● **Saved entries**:
————————
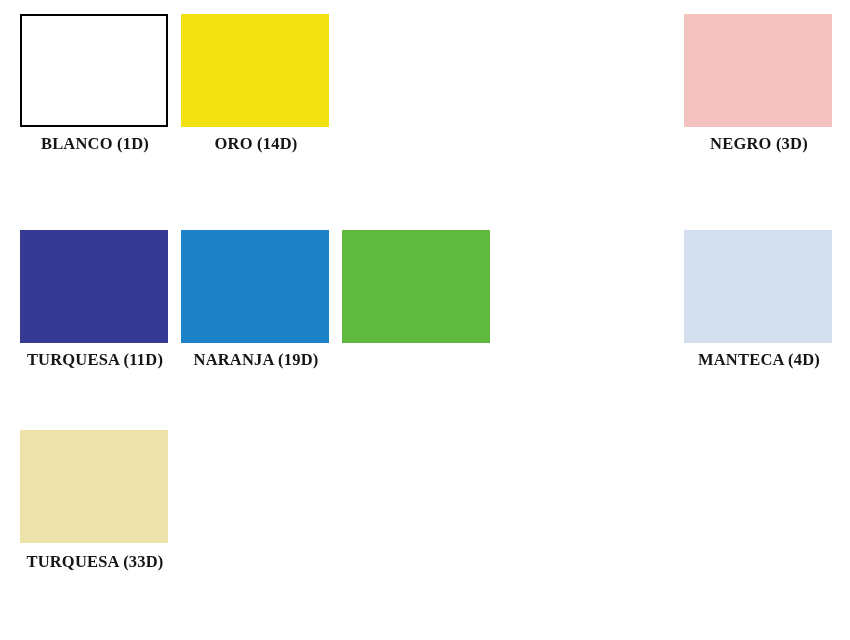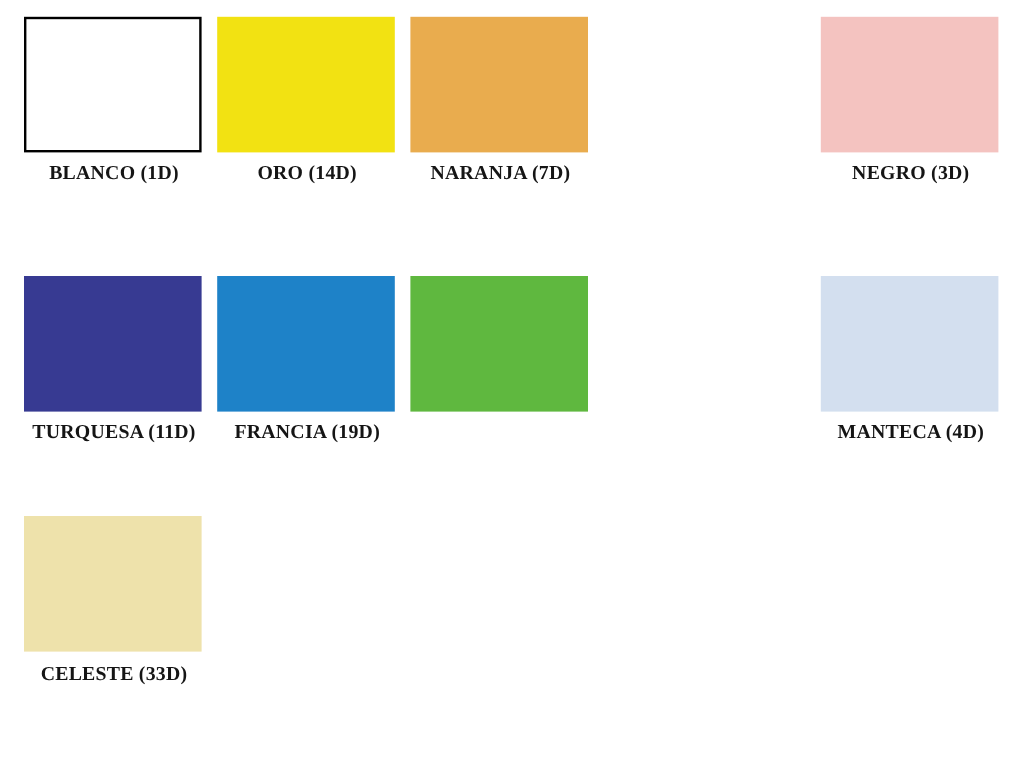--- a/index.html
+++ b/index.html
@@ -84,45 +84,41 @@
 <div id="swatch-chart">
   <div class="swatch-row" data-row="0">
       <div class="swatch-cell" data-col="0">
         <div class="swatch-chip bordered" style="background: rgb(255, 255, 255);"></div>
         <div class="swatch-label">BLANCO (1D)</div>
       </div>
       <div class="swatch-cell" data-col="1">
         <div class="swatch-chip" style="background: rgb(242, 226, 18);"></div>
         <div class="swatch-label">ORO (14D)</div>
       </div>
-      <div class="swatch-cell" data-col="2">
-        <div class="swatch-chip" style="background: rgb(233, 172, 78);"></div>
-        <div class="swatch-label">NARANJA (7D)</div>
-      </div>
       <div class="swatch-cell" data-col="4">
         <div class="swatch-chip" style="background: rgb(244, 195, 192);"></div>
         <div class="swatch-label">NEGRO (3D)</div>
       </div>
     </div>
   <div class="swatch-row" data-row="1">
       <div class="swatch-cell" data-col="0">
         <div class="swatch-chip" style="background: rgb(55, 58, 146);"></div>
         <div class="swatch-label">TURQUESA (11D)</div>
       </div>
       <div class="swatch-cell" data-col="1">
         <div class="swatch-chip" style="background: rgb(30, 130, 200);"></div>
-        <div class="swatch-label">FRANCIA (19D)</div>
+        <div class="swatch-label">NARANJA (19D)</div>
       </div>
       <div class="swatch-cell" data-col="2">
         <div class="swatch-chip" style="background: rgb(95, 184, 63);"></div>
       </div>
       <div class="swatch-cell" data-col="4">
         <div class="swatch-chip" style="background: rgb(211, 223, 239);"></div>
         <div class="swatch-label">MANTECA (4D)</div>
       </div>
     </div>
   <div class="swatch-row" data-row="2">
       <div class="swatch-cell" data-col="0">
         <div class="swatch-chip" style="background: rgb(238, 226, 171);"></div>
-        <div class="swatch-label">CELESTE (33D)</div>
+        <div class="swatch-label">TURQUESA (33D)</div>
       </div>
     </div>
 </div>
 
 </body></html>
————————
● **WORK REQUEST**:
Would you write out the data exactly, with no pictures in the copy?

● **OUTPUT**:
--- a/index.html
+++ b/index.html
@@ -84,45 +84,41 @@
 <div id="swatch-chart">
   <div class="swatch-row" data-row="0">
       <div class="swatch-cell" data-col="0">
         <div class="swatch-chip bordered" style="background: rgb(255, 255, 255);"></div>
         <div class="swatch-label">BLANCO (1D)</div>
       </div>
       <div class="swatch-cell" data-col="1">
         <div class="swatch-chip" style="background: rgb(242, 226, 18);"></div>
         <div class="swatch-label">ORO (14D)</div>
       </div>
-      <div class="swatch-cell" data-col="2">
-        <div class="swatch-chip" style="background: rgb(233, 172, 78);"></div>
-        <div class="swatch-label">NARANJA (7D)</div>
-      </div>
       <div class="swatch-cell" data-col="4">
         <div class="swatch-chip" style="background: rgb(244, 195, 192);"></div>
         <div class="swatch-label">NEGRO (3D)</div>
       </div>
     </div>
   <div class="swatch-row" data-row="1">
       <div class="swatch-cell" data-col="0">
         <div class="swatch-chip" style="background: rgb(55, 58, 146);"></div>
         <div class="swatch-label">TURQUESA (11D)</div>
       </div>
       <div class="swatch-cell" data-col="1">
         <div class="swatch-chip" style="background: rgb(30, 130, 200);"></div>
-        <div class="swatch-label">FRANCIA (19D)</div>
+        <div class="swatch-label">NARANJA (19D)</div>
       </div>
       <div class="swatch-cell" data-col="2">
         <div class="swatch-chip" style="background: rgb(95, 184, 63);"></div>
       </div>
       <div class="swatch-cell" data-col="4">
         <div class="swatch-chip" style="background: rgb(211, 223, 239);"></div>
         <div class="swatch-label">MANTECA (4D)</div>
       </div>
     </div>
   <div class="swatch-row" data-row="2">
       <div class="swatch-cell" data-col="0">
         <div class="swatch-chip" style="background: rgb(238, 226, 171);"></div>
-        <div class="swatch-label">CELESTE (33D)</div>
+        <div class="swatch-label">TURQUESA (33D)</div>
       </div>
     </div>
 </div>
 
 </body></html>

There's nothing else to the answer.